Why Polynomial Hopfield
The entire Energy Language approach depends on one architectural decision: using polynomial Hopfield networks instead of transformers.
The Core Difference
Transformers use softmax attention, which is equivalent to a polynomial interaction with degree d → ∞. As d increases, the energy landscape smooths out until there is one single attractor — a global minimum that everything collapses into. There's nothing to surgically edit.
Polynomial Hopfield networks (d=3) maintain a rich energy landscape with 200+ discrete attractor basins per layer. Each basin is a stable memory pattern — a local minimum in the energy function.

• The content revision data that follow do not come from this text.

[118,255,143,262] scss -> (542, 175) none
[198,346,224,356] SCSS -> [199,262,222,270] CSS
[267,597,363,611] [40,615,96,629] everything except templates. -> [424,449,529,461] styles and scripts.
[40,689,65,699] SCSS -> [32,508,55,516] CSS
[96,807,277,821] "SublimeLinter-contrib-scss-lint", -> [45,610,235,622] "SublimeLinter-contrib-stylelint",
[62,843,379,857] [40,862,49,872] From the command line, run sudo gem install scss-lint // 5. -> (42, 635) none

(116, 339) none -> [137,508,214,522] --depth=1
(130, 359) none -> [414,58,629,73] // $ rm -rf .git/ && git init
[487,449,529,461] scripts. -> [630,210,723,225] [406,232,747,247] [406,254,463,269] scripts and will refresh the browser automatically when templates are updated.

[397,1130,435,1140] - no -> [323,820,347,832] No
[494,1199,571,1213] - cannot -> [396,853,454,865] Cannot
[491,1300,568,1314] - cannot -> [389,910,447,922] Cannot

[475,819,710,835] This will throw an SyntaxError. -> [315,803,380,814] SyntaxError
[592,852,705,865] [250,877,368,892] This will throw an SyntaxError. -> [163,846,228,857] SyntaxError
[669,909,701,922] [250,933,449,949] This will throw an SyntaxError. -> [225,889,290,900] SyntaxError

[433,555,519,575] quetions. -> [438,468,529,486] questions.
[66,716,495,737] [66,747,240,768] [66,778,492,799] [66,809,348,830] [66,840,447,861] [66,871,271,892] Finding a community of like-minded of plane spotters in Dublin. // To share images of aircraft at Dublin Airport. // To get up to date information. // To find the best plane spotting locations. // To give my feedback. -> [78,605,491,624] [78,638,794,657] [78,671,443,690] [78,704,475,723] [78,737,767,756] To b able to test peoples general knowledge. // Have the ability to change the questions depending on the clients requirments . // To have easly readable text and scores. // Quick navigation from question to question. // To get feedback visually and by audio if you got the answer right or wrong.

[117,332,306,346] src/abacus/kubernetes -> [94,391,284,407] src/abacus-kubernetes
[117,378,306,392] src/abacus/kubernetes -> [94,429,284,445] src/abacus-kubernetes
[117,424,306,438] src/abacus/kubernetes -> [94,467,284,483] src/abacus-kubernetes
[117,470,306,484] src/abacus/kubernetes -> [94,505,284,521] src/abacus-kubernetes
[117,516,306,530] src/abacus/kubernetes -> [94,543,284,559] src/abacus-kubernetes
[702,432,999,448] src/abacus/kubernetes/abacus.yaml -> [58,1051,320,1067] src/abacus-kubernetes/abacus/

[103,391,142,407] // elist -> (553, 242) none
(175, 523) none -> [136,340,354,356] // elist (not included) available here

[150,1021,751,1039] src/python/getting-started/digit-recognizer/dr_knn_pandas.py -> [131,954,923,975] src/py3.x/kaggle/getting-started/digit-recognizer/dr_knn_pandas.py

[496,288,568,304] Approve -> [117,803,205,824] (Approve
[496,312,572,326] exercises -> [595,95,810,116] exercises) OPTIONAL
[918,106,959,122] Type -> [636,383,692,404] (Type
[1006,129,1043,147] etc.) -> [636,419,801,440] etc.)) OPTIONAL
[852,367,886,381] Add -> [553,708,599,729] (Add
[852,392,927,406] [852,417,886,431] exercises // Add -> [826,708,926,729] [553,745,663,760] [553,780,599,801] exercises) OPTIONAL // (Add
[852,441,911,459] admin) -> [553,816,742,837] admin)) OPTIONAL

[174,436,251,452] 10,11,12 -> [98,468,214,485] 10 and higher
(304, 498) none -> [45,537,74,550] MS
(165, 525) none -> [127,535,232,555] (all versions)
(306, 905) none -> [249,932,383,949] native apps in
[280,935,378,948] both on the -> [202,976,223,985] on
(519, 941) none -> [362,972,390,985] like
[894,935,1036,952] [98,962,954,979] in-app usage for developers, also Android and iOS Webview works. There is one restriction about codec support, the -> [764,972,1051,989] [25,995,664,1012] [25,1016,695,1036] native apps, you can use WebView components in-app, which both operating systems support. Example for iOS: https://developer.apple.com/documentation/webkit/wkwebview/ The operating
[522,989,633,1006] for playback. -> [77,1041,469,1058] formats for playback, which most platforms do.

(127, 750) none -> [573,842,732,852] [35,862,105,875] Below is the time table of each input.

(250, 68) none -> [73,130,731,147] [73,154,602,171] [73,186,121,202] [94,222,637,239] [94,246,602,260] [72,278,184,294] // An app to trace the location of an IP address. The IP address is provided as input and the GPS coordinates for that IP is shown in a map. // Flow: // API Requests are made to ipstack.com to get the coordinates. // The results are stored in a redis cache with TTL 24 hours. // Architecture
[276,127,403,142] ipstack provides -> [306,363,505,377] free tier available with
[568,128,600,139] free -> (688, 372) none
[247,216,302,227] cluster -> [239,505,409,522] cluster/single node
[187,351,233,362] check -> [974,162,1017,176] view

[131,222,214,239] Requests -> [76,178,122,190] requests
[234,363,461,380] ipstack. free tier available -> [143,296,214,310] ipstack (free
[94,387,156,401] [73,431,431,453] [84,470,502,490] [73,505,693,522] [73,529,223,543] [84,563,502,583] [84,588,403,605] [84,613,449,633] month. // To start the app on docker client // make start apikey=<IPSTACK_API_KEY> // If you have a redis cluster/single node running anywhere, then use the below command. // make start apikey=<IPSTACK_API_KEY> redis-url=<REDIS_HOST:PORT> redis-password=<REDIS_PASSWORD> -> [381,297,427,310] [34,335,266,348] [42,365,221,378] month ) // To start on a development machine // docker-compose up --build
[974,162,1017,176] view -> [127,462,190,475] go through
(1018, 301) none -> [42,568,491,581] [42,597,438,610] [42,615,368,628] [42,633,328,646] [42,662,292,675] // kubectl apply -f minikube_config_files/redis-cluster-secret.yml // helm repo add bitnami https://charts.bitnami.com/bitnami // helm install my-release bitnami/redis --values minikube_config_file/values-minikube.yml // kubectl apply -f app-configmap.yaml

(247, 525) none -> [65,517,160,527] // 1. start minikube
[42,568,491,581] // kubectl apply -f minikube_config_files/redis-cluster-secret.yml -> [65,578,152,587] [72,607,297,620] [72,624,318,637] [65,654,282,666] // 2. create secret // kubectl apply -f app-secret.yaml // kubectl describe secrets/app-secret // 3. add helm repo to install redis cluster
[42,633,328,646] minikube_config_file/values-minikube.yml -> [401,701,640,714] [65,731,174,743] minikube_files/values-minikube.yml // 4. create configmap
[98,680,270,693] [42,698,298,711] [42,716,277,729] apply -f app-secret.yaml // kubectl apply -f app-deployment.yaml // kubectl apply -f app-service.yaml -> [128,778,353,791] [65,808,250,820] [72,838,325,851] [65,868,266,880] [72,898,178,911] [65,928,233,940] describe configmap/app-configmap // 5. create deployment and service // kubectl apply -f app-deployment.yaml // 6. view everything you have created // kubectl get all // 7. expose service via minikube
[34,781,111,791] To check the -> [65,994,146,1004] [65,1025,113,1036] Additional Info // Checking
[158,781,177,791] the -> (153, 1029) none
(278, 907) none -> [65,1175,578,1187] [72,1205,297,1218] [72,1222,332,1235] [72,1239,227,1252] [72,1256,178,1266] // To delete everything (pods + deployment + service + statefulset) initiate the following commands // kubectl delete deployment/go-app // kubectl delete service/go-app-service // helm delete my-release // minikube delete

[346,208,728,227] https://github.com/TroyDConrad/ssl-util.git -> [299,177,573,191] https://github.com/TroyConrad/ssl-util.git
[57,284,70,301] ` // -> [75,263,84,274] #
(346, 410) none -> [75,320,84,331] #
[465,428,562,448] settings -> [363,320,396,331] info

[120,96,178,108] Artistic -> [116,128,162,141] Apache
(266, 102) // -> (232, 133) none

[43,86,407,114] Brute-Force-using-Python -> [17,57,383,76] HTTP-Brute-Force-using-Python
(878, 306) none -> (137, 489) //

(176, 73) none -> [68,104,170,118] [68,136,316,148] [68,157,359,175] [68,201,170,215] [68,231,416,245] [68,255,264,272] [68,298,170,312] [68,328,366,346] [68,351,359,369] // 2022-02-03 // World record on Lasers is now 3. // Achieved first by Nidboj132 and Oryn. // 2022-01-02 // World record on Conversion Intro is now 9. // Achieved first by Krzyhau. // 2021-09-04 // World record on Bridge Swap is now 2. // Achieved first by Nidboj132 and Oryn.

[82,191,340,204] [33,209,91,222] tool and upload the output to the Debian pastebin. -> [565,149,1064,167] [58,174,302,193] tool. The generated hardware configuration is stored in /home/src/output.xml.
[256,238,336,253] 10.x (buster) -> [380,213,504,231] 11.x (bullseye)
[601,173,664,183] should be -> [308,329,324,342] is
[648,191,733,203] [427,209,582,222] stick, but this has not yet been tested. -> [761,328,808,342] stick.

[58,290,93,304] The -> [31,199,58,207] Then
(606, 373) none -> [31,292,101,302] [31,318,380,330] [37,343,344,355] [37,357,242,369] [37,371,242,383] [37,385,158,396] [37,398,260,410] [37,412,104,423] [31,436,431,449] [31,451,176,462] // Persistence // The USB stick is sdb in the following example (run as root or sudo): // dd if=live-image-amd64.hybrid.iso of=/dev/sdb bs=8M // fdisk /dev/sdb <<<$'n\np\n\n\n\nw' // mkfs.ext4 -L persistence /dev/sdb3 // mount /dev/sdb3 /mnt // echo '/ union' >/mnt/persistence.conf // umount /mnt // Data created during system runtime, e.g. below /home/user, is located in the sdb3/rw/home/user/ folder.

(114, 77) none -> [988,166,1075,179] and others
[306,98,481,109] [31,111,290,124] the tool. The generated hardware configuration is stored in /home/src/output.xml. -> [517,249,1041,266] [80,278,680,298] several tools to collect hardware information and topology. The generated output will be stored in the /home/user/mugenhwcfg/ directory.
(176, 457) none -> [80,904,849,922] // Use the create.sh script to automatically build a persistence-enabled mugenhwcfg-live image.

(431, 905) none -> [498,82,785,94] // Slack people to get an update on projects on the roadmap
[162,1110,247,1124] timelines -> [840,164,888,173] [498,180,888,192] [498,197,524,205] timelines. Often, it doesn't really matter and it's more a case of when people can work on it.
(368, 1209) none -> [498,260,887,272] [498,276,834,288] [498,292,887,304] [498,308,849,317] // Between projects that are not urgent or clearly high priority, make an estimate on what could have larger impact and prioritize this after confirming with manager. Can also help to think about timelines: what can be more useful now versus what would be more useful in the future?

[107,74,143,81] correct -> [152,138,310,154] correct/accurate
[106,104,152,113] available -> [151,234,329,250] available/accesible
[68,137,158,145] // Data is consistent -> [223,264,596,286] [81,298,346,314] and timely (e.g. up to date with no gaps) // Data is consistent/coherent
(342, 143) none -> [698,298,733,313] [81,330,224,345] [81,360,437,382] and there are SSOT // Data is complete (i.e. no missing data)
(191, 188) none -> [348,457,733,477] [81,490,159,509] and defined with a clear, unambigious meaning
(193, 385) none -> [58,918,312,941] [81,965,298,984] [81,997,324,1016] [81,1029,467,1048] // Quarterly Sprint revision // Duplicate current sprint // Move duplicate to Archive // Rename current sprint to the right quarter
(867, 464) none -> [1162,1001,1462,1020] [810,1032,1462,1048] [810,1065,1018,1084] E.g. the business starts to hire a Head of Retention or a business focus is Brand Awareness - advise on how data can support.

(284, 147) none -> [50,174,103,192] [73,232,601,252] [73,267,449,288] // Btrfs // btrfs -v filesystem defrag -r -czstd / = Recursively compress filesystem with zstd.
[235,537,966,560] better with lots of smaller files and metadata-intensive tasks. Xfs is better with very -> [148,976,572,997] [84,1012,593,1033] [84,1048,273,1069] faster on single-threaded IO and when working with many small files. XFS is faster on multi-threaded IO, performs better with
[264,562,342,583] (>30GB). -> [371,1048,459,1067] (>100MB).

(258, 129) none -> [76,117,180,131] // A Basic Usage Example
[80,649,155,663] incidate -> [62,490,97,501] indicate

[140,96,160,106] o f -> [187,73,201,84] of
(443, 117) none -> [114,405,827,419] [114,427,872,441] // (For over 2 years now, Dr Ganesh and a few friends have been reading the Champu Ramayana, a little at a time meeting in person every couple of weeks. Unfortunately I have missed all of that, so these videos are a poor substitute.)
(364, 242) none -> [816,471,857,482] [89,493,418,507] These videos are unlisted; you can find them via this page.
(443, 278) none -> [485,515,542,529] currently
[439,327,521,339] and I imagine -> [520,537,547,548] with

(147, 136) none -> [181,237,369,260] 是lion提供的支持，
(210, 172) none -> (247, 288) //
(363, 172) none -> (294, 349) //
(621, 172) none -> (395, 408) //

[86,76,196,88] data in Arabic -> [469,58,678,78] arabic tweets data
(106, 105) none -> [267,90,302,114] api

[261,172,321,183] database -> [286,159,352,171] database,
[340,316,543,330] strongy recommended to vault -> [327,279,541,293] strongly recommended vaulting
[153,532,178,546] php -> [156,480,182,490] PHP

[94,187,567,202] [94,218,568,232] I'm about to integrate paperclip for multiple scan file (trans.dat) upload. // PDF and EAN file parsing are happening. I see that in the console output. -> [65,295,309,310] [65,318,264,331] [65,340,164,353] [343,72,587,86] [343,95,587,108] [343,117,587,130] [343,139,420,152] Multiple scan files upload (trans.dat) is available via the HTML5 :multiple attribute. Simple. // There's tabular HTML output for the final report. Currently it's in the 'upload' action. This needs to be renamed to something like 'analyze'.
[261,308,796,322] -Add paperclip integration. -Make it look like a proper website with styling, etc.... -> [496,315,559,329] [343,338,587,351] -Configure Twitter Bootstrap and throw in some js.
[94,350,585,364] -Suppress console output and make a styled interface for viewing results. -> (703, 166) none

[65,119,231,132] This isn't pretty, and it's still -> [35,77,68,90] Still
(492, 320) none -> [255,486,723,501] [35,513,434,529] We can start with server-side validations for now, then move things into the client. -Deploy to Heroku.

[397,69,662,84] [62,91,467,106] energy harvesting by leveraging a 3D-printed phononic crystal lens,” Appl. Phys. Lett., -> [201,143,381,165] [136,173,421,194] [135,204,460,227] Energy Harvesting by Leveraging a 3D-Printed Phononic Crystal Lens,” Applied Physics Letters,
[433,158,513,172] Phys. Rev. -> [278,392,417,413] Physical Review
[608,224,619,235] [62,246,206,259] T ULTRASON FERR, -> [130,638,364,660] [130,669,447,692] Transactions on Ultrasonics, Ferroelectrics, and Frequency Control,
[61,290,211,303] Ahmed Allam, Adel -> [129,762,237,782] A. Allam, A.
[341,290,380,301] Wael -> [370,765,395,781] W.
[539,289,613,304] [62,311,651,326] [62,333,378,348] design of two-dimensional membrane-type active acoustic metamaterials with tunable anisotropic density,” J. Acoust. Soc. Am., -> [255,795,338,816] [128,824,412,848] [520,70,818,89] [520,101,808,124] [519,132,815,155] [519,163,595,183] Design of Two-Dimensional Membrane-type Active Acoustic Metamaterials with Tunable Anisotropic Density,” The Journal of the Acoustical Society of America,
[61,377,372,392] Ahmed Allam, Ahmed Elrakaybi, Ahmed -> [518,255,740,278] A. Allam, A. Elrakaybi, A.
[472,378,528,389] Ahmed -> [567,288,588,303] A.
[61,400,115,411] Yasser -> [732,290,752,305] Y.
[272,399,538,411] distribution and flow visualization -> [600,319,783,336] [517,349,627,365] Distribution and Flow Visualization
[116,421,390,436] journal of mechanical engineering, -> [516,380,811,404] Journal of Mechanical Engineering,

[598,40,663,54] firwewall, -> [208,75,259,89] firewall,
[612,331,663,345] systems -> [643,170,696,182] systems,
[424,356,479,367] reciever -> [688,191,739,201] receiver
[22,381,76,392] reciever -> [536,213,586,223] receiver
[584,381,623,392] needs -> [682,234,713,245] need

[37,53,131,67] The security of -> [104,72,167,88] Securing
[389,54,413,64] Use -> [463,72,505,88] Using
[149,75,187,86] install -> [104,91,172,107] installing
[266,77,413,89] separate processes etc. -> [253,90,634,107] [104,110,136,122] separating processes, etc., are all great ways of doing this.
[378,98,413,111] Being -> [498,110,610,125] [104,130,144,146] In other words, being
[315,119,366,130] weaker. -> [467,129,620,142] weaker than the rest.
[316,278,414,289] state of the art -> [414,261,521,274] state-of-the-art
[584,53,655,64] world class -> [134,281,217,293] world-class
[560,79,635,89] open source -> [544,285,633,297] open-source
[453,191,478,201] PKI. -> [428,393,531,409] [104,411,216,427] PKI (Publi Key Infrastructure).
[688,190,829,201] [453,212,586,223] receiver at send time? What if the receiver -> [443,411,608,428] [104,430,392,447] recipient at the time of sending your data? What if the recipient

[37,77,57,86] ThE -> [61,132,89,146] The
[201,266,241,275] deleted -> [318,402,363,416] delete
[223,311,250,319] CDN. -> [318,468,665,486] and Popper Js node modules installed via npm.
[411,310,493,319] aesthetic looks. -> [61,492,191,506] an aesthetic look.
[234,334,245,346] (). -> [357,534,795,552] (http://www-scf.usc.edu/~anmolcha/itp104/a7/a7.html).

These basins can be individually targeted for surgery.
The Math
The energy function for a polynomial Hopfield layer:
E(x) = -1/d · |x|^d + 0.5 · x^T · W · f(x)Where f(x) = sign(x) · |x|^(d-1) is the polynomial interaction function.
- When d → ∞ (softmax): one basin, smooth landscape
- When d = 3 (HLM): many basins, rich landscape, each surgically accessible
Why d=3 Specifically?
- d=2 (classical Hopfield): basins exist but capacity is limited (~0.14N patterns for N neurons)
- d=3 (HLM): exponentially more basins, sharper separation, better surgical precision
- d→∞ (transformer): one basin, no surgery possible
The sweet spot is finite d large enough for capacity but small enough to maintain discrete, separable basins.
Implications
This isn't a limitation of transformers that can be patched — it's a fundamental property of the softmax function. To make neural networks surgically programmable, the architecture must support discrete attractor basins. That's what polynomial Hopfield layers provide.